It's Official: WWE NXT Has Jumped The Shark
Plot twist: his wife had to do it for him, with a single, difference-making kick to the balls struck after some of the most gratuitous, thudding brutality witnessed in an age.
The crutch made an appearance, because you can't forget the crutch. They fought on top of a truck before politely scaling back down it. This was an anti-spectacle. This was 48 minutes of heavy grunting, heavy breathing, heavy shots, goofy trash talk and gratuitous, off-putting violence. It ended when Gargano turned once more on Ciampa after another moment of intimacy teased a reconciliation.
You see, the theme of the story is that you either die a hero, or live long enough to become the villain. This feud, and there's so damn much of it, thinks a 2008 superhero blockbuster is the most profound exploration of the very nature of man.
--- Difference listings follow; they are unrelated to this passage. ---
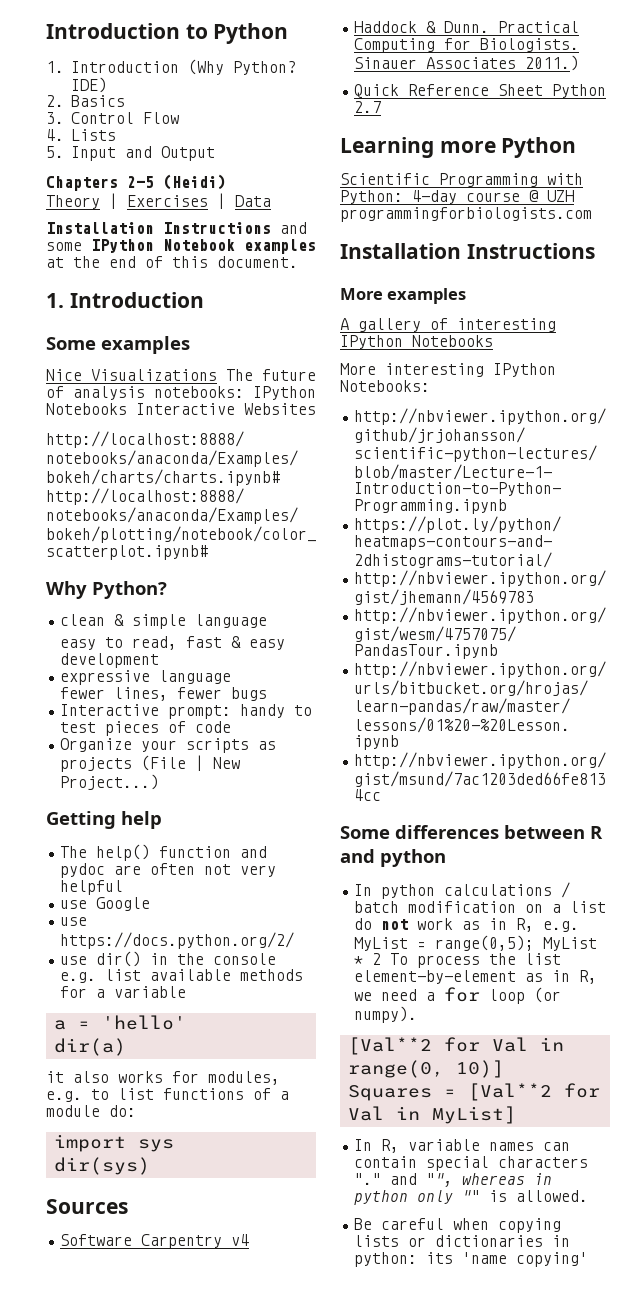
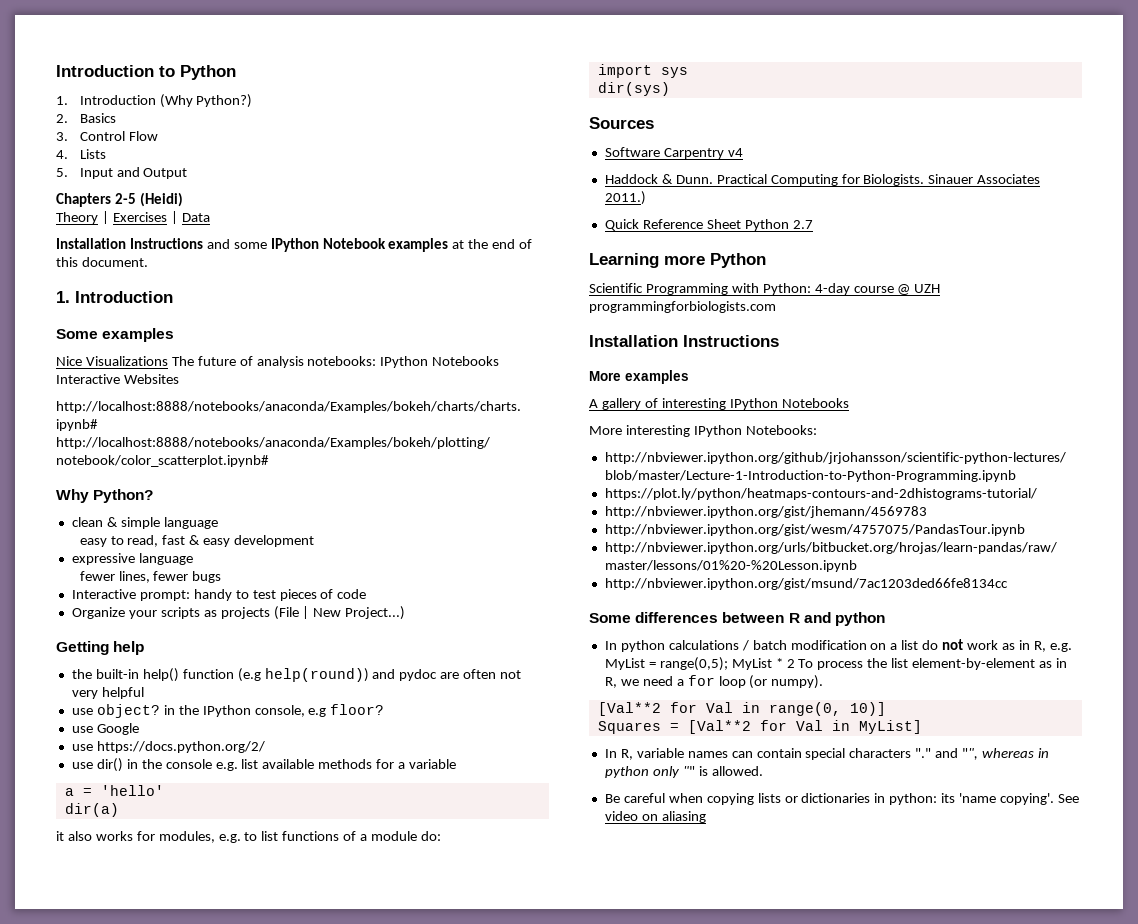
- 1. Introduction (Why Python? IDE)
+ 1. Introduction (Why Python?)
- The help() function and pydoc are often not very helpful
+ the built-in help() function (e.g help(round)) and pydoc are often not very helpful
+ use object? in the IPython console, e.g floor?
- Be careful when copying lists or dictionaries in python: its 'name copying'
+ Be careful when copying lists or dictionaries in python: its 'name copying'. See video on aliasing

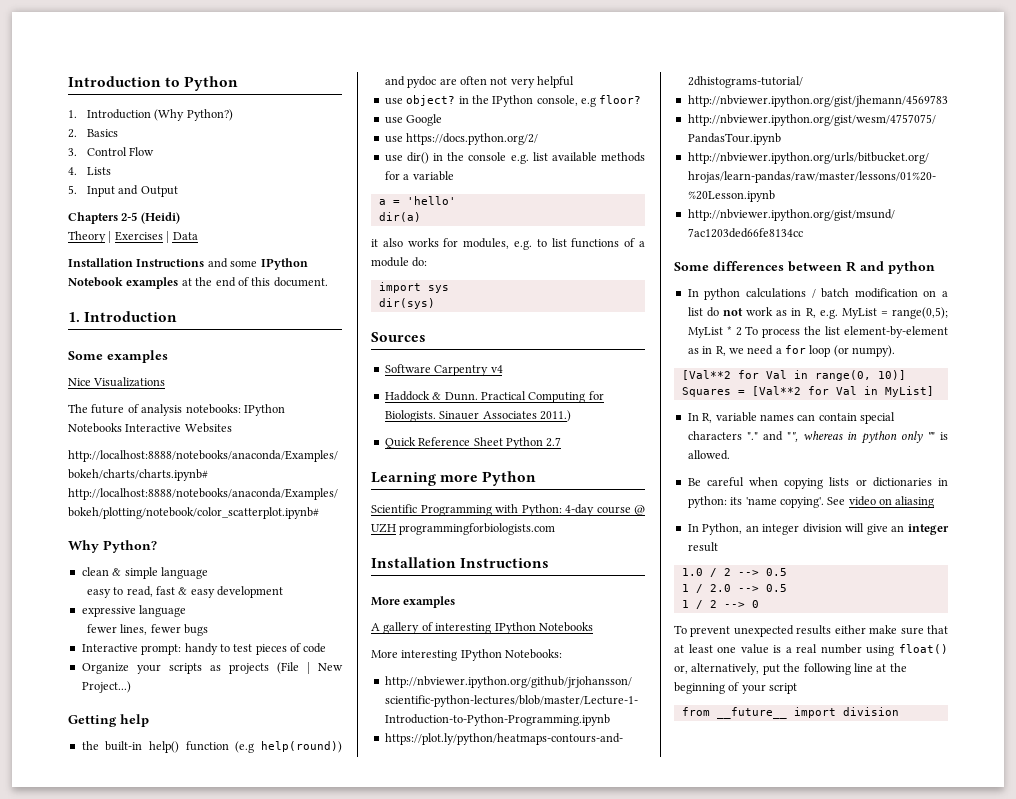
- Nice Visualizations The future of analysis notebooks: IPython Notebooks Interactive Websites
+ Nice Visualizations
+ The future of analysis notebooks: IPython Notebooks Interactive Websites
+ In Python, an integer division will give an integer result
+ 1.0 / 2 --> 0.5
+ 1 / 2.0 --> 0.5
+ 1 / 2 --> 0
+ To prevent unexpected results either make sure that at least one value is a real number using float() or, alternatively, put the following line at the beginning of your script
+ from __future__ import division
The problem here is Triple f*cking H and Shawn f*cking Michaels, and how they are no different to Vince McMahon. They control the pawns of the NXT roster and over-produce them under their own, preferred vision. They are a pair of raging egomaniacs vicariously imposing their epic melodrama onto virtually every main event. Every TakeOver might as well be suffixed Bad Blood, since the vast majority under Shawn's production echo his old, monstrously indulgent slogs with - yes - Triple H.